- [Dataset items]
###
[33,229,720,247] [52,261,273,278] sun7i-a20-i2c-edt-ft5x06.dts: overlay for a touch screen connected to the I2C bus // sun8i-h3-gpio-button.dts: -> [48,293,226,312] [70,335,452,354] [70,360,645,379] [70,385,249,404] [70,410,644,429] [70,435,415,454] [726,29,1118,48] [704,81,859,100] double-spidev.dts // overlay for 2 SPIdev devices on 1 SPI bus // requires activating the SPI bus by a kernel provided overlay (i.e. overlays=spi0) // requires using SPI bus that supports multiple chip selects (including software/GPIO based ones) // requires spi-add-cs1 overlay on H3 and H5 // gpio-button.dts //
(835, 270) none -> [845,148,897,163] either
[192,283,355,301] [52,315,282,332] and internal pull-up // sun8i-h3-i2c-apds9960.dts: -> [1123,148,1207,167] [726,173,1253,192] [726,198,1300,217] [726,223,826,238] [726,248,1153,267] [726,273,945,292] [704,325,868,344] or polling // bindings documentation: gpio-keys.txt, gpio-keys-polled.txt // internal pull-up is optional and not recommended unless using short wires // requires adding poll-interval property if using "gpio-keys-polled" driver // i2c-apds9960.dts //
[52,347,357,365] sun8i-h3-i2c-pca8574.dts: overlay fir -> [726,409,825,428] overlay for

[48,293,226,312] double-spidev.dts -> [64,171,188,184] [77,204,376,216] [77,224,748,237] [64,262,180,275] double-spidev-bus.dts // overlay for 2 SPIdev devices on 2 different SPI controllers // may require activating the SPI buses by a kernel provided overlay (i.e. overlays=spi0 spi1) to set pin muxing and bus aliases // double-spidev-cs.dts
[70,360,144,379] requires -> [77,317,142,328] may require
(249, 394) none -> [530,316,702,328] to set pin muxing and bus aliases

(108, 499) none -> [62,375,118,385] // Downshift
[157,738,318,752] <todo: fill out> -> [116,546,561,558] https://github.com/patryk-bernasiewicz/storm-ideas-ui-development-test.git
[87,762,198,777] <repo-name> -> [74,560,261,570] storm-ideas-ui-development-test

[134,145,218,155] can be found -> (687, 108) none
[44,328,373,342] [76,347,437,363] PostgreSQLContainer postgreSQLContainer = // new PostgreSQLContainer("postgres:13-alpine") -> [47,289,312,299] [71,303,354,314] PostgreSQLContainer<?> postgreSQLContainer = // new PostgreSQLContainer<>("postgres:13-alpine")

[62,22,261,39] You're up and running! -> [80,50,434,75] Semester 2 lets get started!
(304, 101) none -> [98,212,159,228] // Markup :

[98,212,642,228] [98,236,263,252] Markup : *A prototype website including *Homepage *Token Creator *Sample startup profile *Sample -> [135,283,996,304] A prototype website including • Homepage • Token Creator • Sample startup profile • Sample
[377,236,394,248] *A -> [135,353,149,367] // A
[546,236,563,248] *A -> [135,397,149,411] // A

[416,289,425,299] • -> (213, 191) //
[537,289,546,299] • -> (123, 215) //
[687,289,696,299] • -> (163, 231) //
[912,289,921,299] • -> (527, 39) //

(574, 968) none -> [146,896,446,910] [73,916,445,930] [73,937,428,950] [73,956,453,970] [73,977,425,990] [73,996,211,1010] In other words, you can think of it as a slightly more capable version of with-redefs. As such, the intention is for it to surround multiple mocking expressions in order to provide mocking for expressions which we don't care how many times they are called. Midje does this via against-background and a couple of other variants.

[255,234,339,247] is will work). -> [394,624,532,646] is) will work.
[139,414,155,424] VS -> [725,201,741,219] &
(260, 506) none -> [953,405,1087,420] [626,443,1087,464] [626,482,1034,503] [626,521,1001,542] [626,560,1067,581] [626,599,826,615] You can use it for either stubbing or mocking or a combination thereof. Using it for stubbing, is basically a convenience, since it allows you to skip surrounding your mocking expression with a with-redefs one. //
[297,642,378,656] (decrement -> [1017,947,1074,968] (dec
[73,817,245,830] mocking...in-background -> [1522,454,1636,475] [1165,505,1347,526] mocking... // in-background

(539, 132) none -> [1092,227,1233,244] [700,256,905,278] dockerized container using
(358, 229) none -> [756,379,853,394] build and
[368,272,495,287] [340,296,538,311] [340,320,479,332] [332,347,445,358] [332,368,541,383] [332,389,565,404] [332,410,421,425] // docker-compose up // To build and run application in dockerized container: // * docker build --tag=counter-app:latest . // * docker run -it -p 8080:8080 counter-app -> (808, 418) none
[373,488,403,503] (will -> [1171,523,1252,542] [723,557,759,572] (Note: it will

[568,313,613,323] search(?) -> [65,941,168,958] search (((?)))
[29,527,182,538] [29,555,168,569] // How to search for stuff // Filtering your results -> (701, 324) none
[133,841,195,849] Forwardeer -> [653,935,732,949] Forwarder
###
- [TASK TO COMPLETE] What is needed here is an exact copy of all the records above.

- [FINISHED EXERCISE]
[33,229,720,247] [52,261,273,278] sun7i-a20-i2c-edt-ft5x06.dts: overlay for a touch screen connected to the I2C bus // sun8i-h3-gpio-button.dts: -> [48,293,226,312] [70,335,452,354] [70,360,645,379] [70,385,249,404] [70,410,644,429] [70,435,415,454] [726,29,1118,48] [704,81,859,100] double-spidev.dts // overlay for 2 SPIdev devices on 1 SPI bus // requires activating the SPI bus by a kernel provided overlay (i.e. overlays=spi0) // requires using SPI bus that supports multiple chip selects (including software/GPIO based ones) // requires spi-add-cs1 overlay on H3 and H5 // gpio-button.dts //
(835, 270) none -> [845,148,897,163] either
[192,283,355,301] [52,315,282,332] and internal pull-up // sun8i-h3-i2c-apds9960.dts: -> [1123,148,1207,167] [726,173,1253,192] [726,198,1300,217] [726,223,826,238] [726,248,1153,267] [726,273,945,292] [704,325,868,344] or polling // bindings documentation: gpio-keys.txt, gpio-keys-polled.txt // internal pull-up is optional and not recommended unless using short wires // requires adding poll-interval property if using "gpio-keys-polled" driver // i2c-apds9960.dts //
[52,347,357,365] sun8i-h3-i2c-pca8574.dts: overlay fir -> [726,409,825,428] overlay for

[48,293,226,312] double-spidev.dts -> [64,171,188,184] [77,204,376,216] [77,224,748,237] [64,262,180,275] double-spidev-bus.dts // overlay for 2 SPIdev devices on 2 different SPI controllers // may require activating the SPI buses by a kernel provided overlay (i.e. overlays=spi0 spi1) to set pin muxing and bus aliases // double-spidev-cs.dts
[70,360,144,379] requires -> [77,317,142,328] may require
(249, 394) none -> [530,316,702,328] to set pin muxing and bus aliases

(108, 499) none -> [62,375,118,385] // Downshift
[157,738,318,752] <todo: fill out> -> [116,546,561,558] https://github.com/patryk-bernasiewicz/storm-ideas-ui-development-test.git
[87,762,198,777] <repo-name> -> [74,560,261,570] storm-ideas-ui-development-test

[134,145,218,155] can be found -> (687, 108) none
[44,328,373,342] [76,347,437,363] PostgreSQLContainer postgreSQLContainer = // new PostgreSQLContainer("postgres:13-alpine") -> [47,289,312,299] [71,303,354,314] PostgreSQLContainer<?> postgreSQLContainer = // new PostgreSQLContainer<>("postgres:13-alpine")

[62,22,261,39] You're up and running! -> [80,50,434,75] Semester 2 lets get started!
(304, 101) none -> [98,212,159,228] // Markup :

[98,212,642,228] [98,236,263,252] Markup : *A prototype website including *Homepage *Token Creator *Sample startup profile *Sample -> [135,283,996,304] A prototype website including • Homepage • Token Creator • Sample startup profile • Sample
[377,236,394,248] *A -> [135,353,149,367] // A
[546,236,563,248] *A -> [135,397,149,411] // A

[416,289,425,299] • -> (213, 191) //
[537,289,546,299] • -> (123, 215) //
[687,289,696,299] • -> (163, 231) //
[912,289,921,299] • -> (527, 39) //

(574, 968) none -> [146,896,446,910] [73,916,445,930] [73,937,428,950] [73,956,453,970] [73,977,425,990] [73,996,211,1010] In other words, you can think of it as a slightly more capable version of with-redefs. As such, the intention is for it to surround multiple mocking expressions in order to provide mocking for expressions which we don't care how many times they are called. Midje does this via against-background and a couple of other variants.

[255,234,339,247] is will work). -> [394,624,532,646] is) will work.
[139,414,155,424] VS -> [725,201,741,219] &
(260, 506) none -> [953,405,1087,420] [626,443,1087,464] [626,482,1034,503] [626,521,1001,542] [626,560,1067,581] [626,599,826,615] You can use it for either stubbing or mocking or a combination thereof. Using it for stubbing, is basically a convenience, since it allows you to skip surrounding your mocking expression with a with-redefs one. //
[297,642,378,656] (decrement -> [1017,947,1074,968] (dec
[73,817,245,830] mocking...in-background -> [1522,454,1636,475] [1165,505,1347,526] mocking... // in-background

(539, 132) none -> [1092,227,1233,244] [700,256,905,278] dockerized container using
(358, 229) none -> [756,379,853,394] build and
[368,272,495,287] [340,296,538,311] [340,320,479,332] [332,347,445,358] [332,368,541,383] [332,389,565,404] [332,410,421,425] // docker-compose up // To build and run application in dockerized container: // * docker build --tag=counter-app:latest . // * docker run -it -p 8080:8080 counter-app -> (808, 418) none
[373,488,403,503] (will -> [1171,523,1252,542] [723,557,759,572] (Note: it will

[568,313,613,323] search(?) -> [65,941,168,958] search (((?)))
[29,527,182,538] [29,555,168,569] // How to search for stuff // Filtering your results -> (701, 324) none
[133,841,195,849] Forwardeer -> [653,935,732,949] Forwarder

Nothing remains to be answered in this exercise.